Все чаще и чаще Софья Андреевна узнавала о смерти близких ей людей. В марте 1917 года умер А. М. Кузминский, муж сестры Татьяны. С ним сделался удар. Убитая горем сестра, прожившая с ним 49 лет, приехала в Ясную Поляну, где по сравнению со столицей жизнь казалась более спокойной и размеренной. Но отношения Софьи Андреевны с сестрой не заладились, они часто раздражались друг другом. Помимо внезапной смерти Саши Кузминского была еще одна беда: скончался Михаил Сухотин. Дочь Таня овдовела и теперь жила с любимой Танечкой в Ясной Поляне, во флигеле. Время было странное. Надвигалась волна усадебных погромов, кругом грабили и жгли помещиков. Зловещие слухи ползли отовсюду, наводя ужас на Софью Андреевну. Она слышала от своих яснополянских мужиков, что крестьяне из соседних деревень пойдут громить Ясную Поляну. Вскоре слухи подтвердились. Толпы людей подступали все ближе и ближе к яснополянской усадьбе.

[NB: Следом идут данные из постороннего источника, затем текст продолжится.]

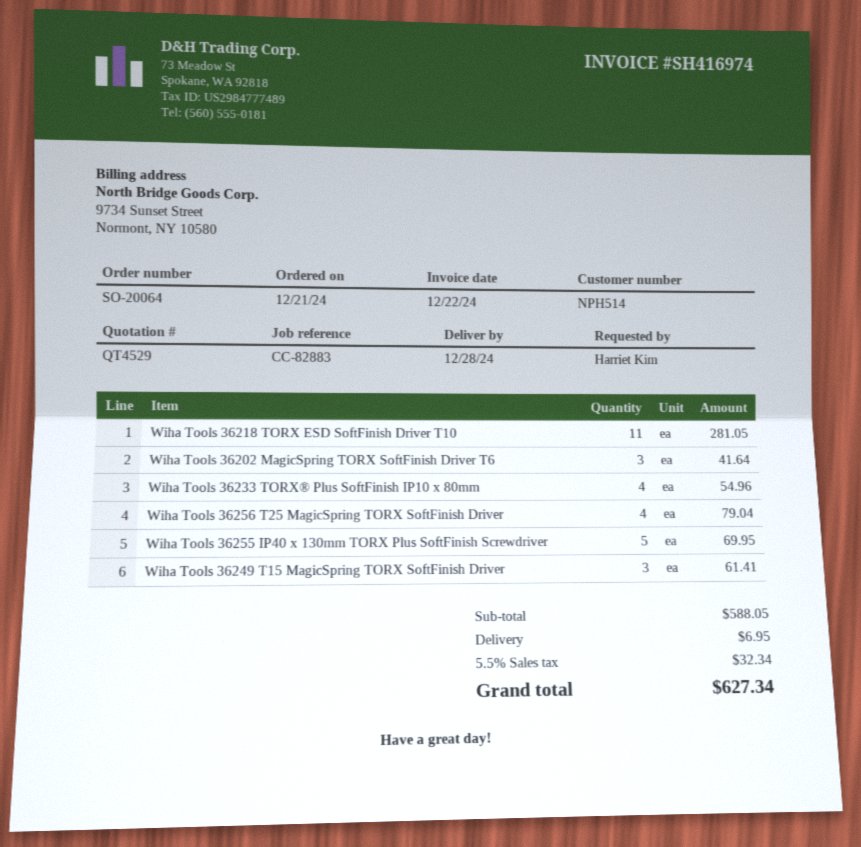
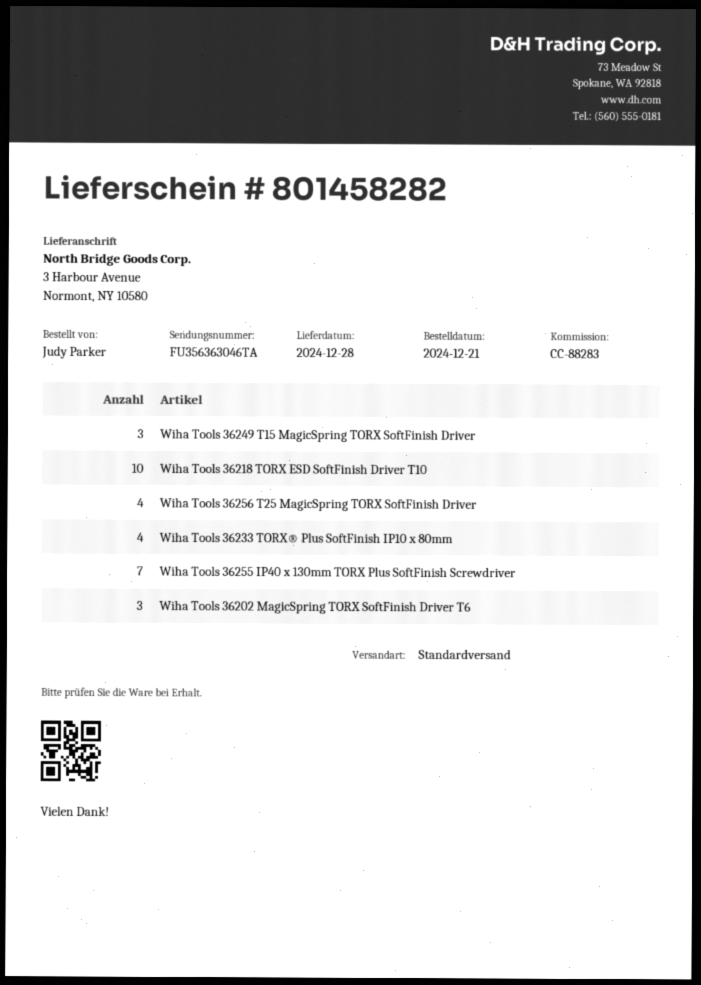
reference: CC-82883 -> CC-88283
ordered by: Harriet Kim -> Judy Parker
Wiha Tools 36218 TORX ESD SoftFinish Driver T10: 11 -> 10
Wiha Tools 36255 IP40 x 130mm TORX Plus SoftFinish Screwdriver: 5 -> 7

Жизнь превратилась в полусон. Софья Андреевна вместе с дочерью Таней запрягла лошадей, собираясь «бежать», не зная куда. Они сидели в ожидании на сундуках. Потом мужики донесли ей, что первый напор отбили сами яснополянские крестьяне, встретив «бунтовщиков с топорами, рогачами, вилами». Хаос повсеместно и быстро нарастал, вызывая у Софьи Андреевны чувство большой тревоги. Было разгромлено пушкинское Михайловское, а вскоре начались погромы Пирогова — и Большого, где когда‑то проживал ее деверь Сергей Николаевич, и Малого — имения ее покойной дочери Маши, в котором со своей новой женой проживал «Колаша» Оболенский. Теперь он тоже перебрался в Ясную Поляну. Угроза разгрома нависла и над усадьбой сына Сергея в Никольском — Вяземском. А вскоре волнения, как зараза, перекинулись и на яснополянскую усадьбу. Положение Софьи Андреевны было в это время непредсказуемым.
Еще весной 1917 года она, предчувствуя погромы, телеграфировала Временному правительству о грозящей опасности потерять историческую усадьбу. Керенский особым распоряжением направил в Ясную Поляну отряд драгун, но это только подлило масло в огонь. Отряд, никем и ничем не обеспеченный, оказался на крестьянском довольствии. Драгуны вскоре исчезли. А в сентябре вся деревня снова заговорила о погроме усадьбы. Начались сходки, на которых одни припоминали обиды прежних солдат и недавних драгун, другие «пробивали» свой аргумент в пользу растаскивания усадьбы: Толстой де сам отказался от имения и покинул его.